* _Records for this exercise_:
-------
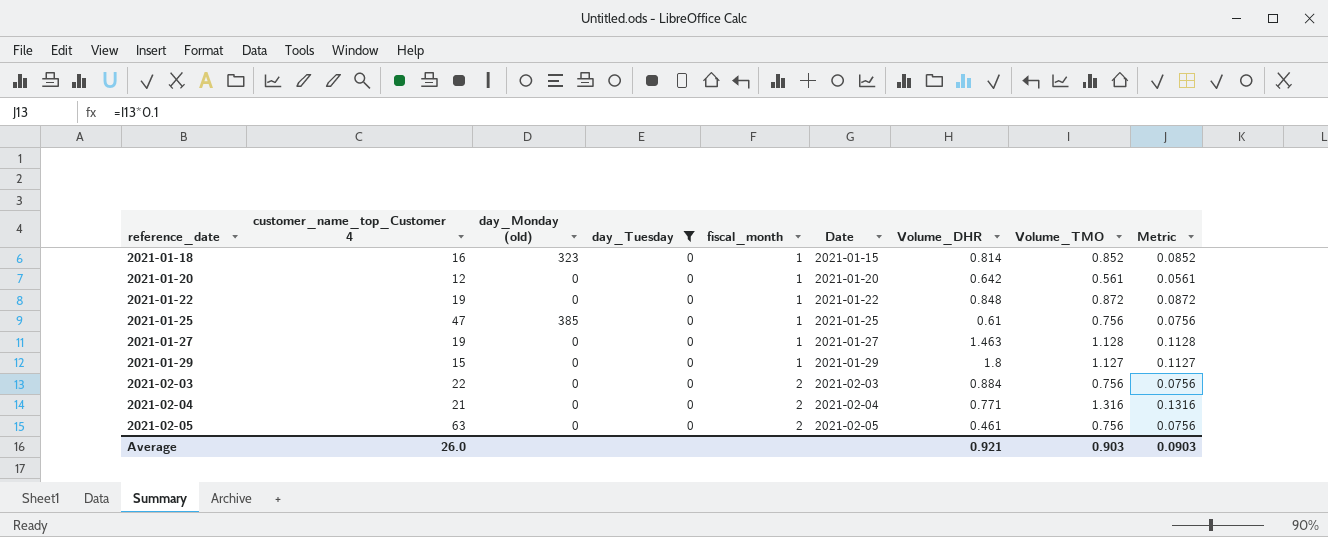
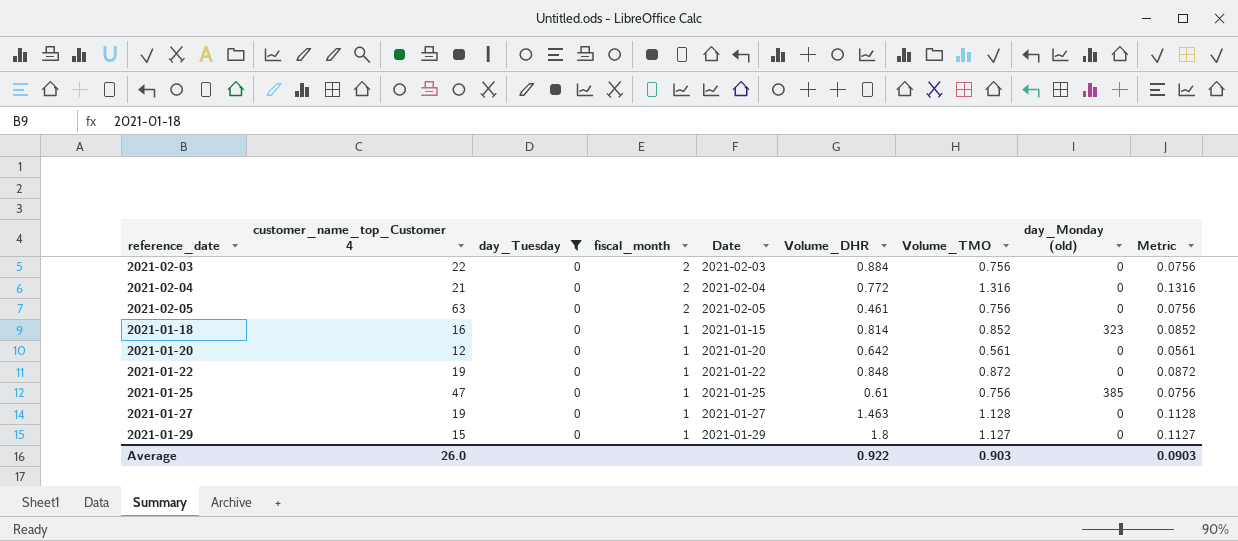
row order: reference_date ascending -> fiscal_month descending
column day_Monday (old) | position: 3 -> 8
2021-02-04 | Volume_DHR: 0.771 -> 0.772
Average | Volume_DHR: 0.921 -> 0.922

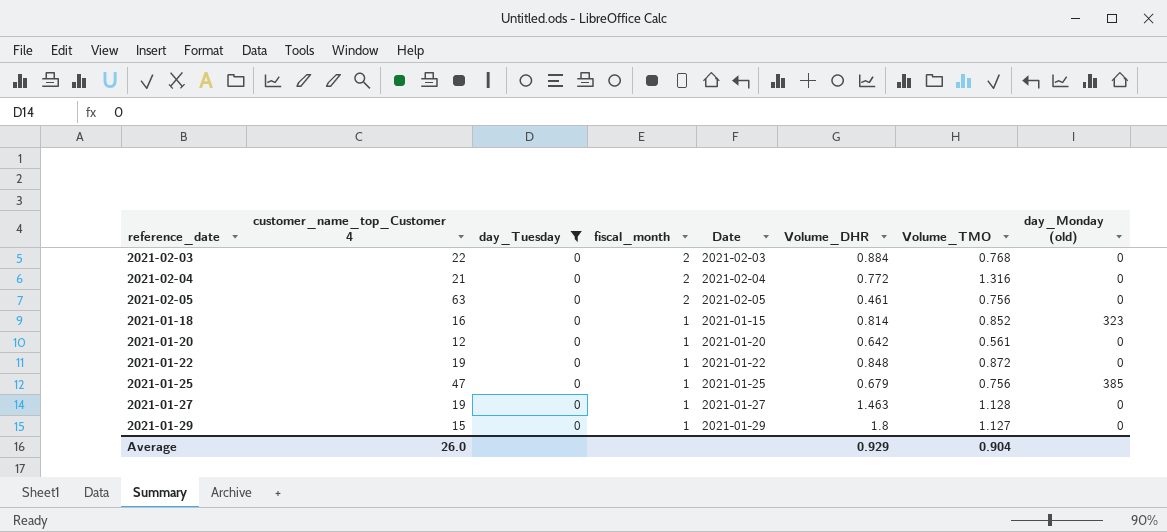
column Metric | formula: [Volume_TMO] * 0.1 -> none
2021-02-03 | Volume_TMO: 0.756 -> 0.768
2021-01-25 | Volume_DHR: 0.61 -> 0.679
Average | Volume_DHR: 0.922 -> 0.929
Average | Volume_TMO: 0.903 -> 0.904

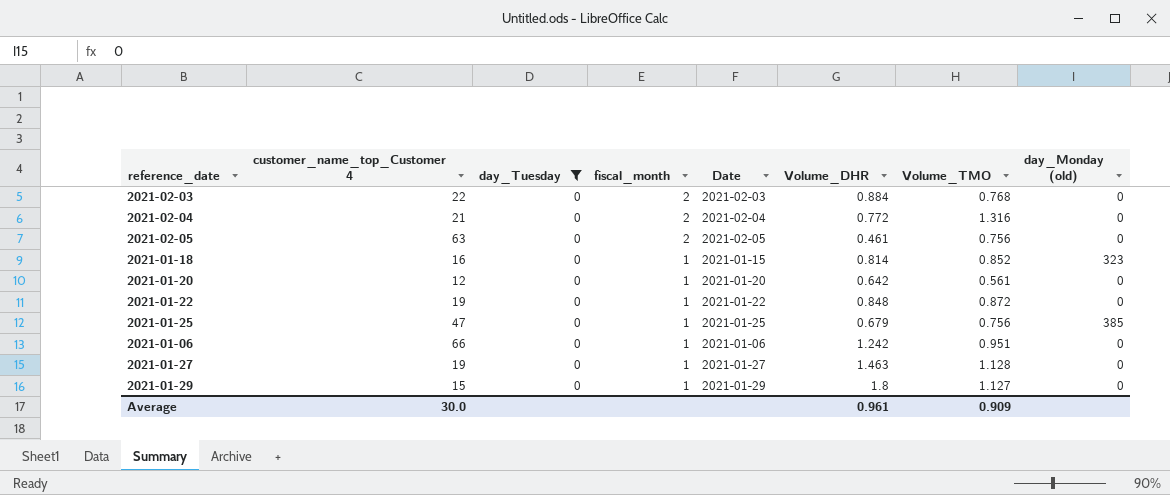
row 2021-01-06: none -> 66 | 0 | 1 | 2021-01-06 | 1.242 | 0.951 | 0
Average | customer_name_top_Customer 4: 26.0 -> 30.0
Average | Volume_DHR: 0.929 -> 0.961
Average | Volume_TMO: 0.904 -> 0.909

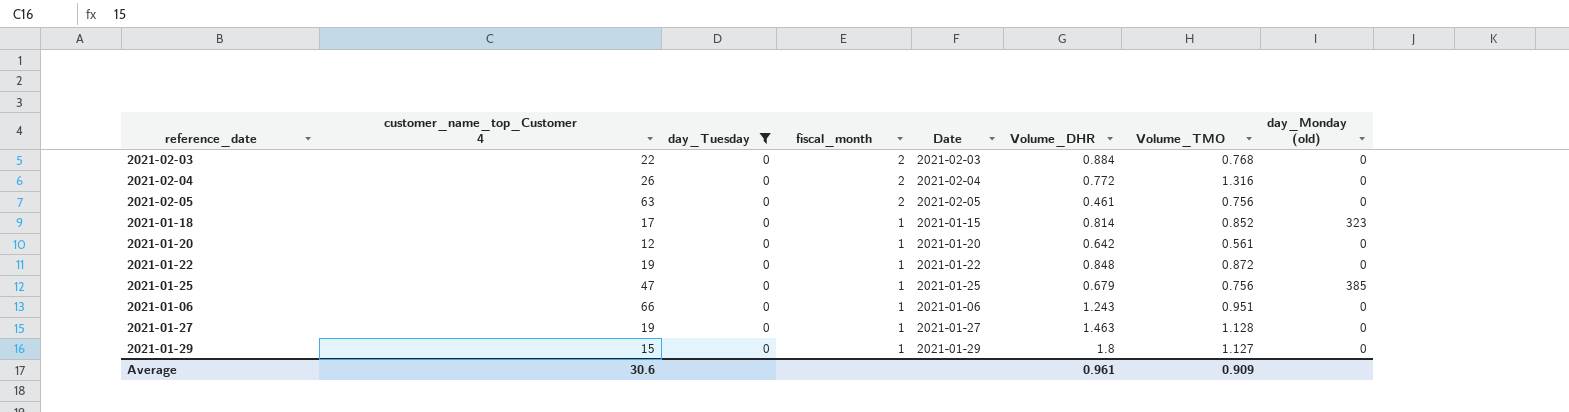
2021-02-04 | customer_name_top_Customer 4: 21 -> 26
2021-01-18 | customer_name_top_Customer 4: 16 -> 17
2021-01-06 | Volume_DHR: 1.242 -> 1.243
Average | customer_name_top_Customer 4: 30.0 -> 30.6

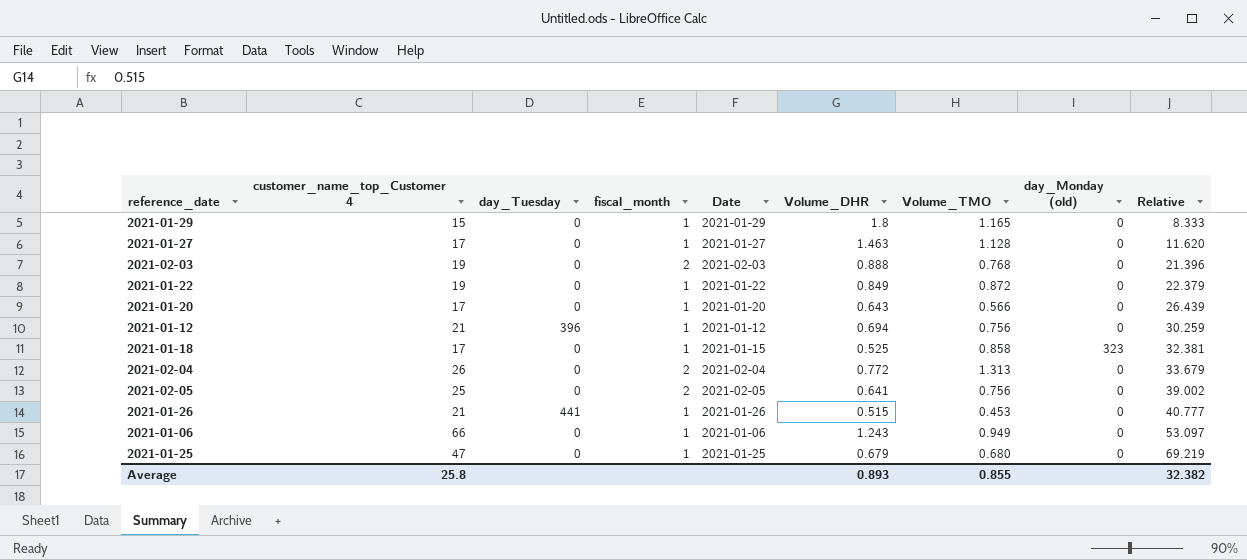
filter: day_Tuesday = 0 -> none
row order: fiscal_month descending -> Relative ascending
column Relative | formula: none -> [customer_name_top_Customer 4] / [Volume_DHR]
2021-01-29 | Volume_TMO: 1.127 -> 1.165
2021-01-27 | customer_name_top_Customer 4: 19 -> 17
2021-02-03 | customer_name_top_Customer 4: 22 -> 19
2021-02-03 | Volume_DHR: 0.884 -> 0.888
2021-01-22 | Volume_DHR: 0.848 -> 0.849
2021-01-20 | customer_name_top_Customer 4: 12 -> 17
2021-01-20 | Volume_DHR: 0.642 -> 0.643
2021-01-20 | Volume_TMO: 0.561 -> 0.566
2021-01-18 | Volume_DHR: 0.814 -> 0.525
2021-01-18 | Volume_TMO: 0.852 -> 0.858
2021-02-04 | Volume_TMO: 1.316 -> 1.313
2021-02-05 | customer_name_top_Customer 4: 63 -> 25
2021-02-05 | Volume_DHR: 0.461 -> 0.641
2021-01-06 | Volume_TMO: 0.951 -> 0.949
2021-01-25 | Volume_TMO: 0.756 -> 0.680
2021-01-25 | day_Monday (old): 385 -> 0
Average | customer_name_top_Customer 4: 30.6 -> 25.8
Average | Volume_DHR: 0.961 -> 0.893
Average | Volume_TMO: 0.909 -> 0.855

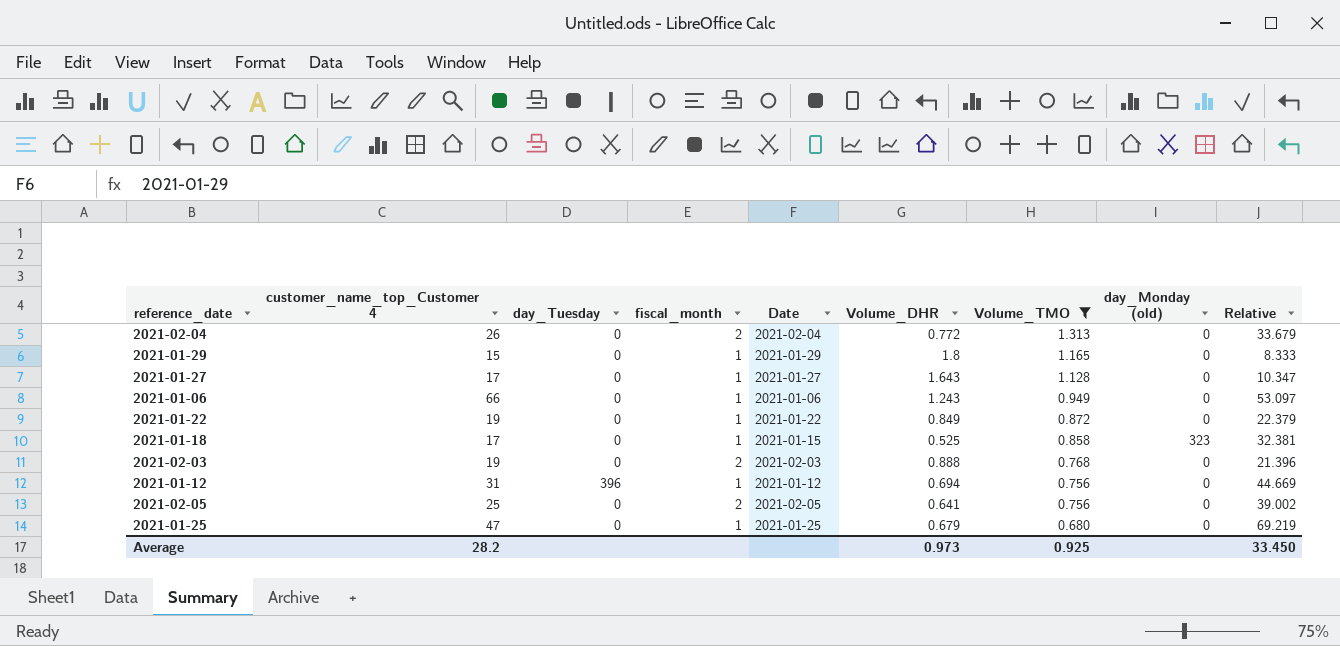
filter: none -> Volume_TMO >= 0.680
row order: Relative ascending -> Volume_TMO descending
2021-01-27 | Volume_DHR: 1.463 -> 1.643
2021-01-27 | Relative: 11.620 -> 10.347
2021-01-12 | customer_name_top_Customer 4: 21 -> 31
2021-01-12 | Relative: 30.259 -> 44.669
Average | customer_name_top_Customer 4: 25.8 -> 28.2
Average | Volume_DHR: 0.893 -> 0.973
Average | Volume_TMO: 0.855 -> 0.925
Average | Relative: 32.382 -> 33.450

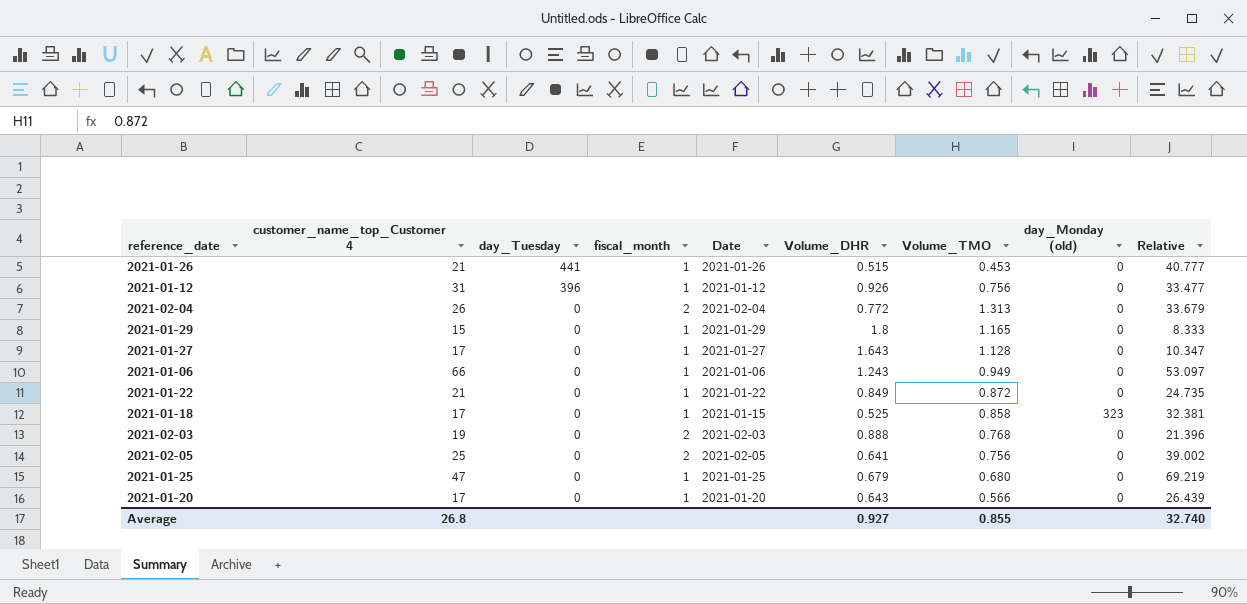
filter: Volume_TMO >= 0.680 -> none
row order: Volume_TMO descending -> day_Tuesday descending
2021-01-12 | Volume_DHR: 0.694 -> 0.926
2021-01-12 | Relative: 44.669 -> 33.477
2021-01-22 | customer_name_top_Customer 4: 19 -> 21
2021-01-22 | Relative: 22.379 -> 24.735
Average | customer_name_top_Customer 4: 28.2 -> 26.8
Average | Volume_DHR: 0.973 -> 0.927
Average | Volume_TMO: 0.925 -> 0.855
Average | Relative: 33.450 -> 32.740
-------
* _What is required_: Output the lines of the data exactly, starting at the first and ending with the line that has "row 2021-01-06: none". Pictures are not part of it.

* _Response area_:
row order: reference_date ascending -> fiscal_month descending
column day_Monday (old) | position: 3 -> 8
2021-02-04 | Volume_DHR: 0.771 -> 0.772
Average | Volume_DHR: 0.921 -> 0.922

column Metric | formula: [Volume_TMO] * 0.1 -> none
2021-02-03 | Volume_TMO: 0.756 -> 0.768
2021-01-25 | Volume_DHR: 0.61 -> 0.679
Average | Volume_DHR: 0.922 -> 0.929
Average | Volume_TMO: 0.903 -> 0.904

row 2021-01-06: none -> 66 | 0 | 1 | 2021-01-06 | 1.242 | 0.951 | 0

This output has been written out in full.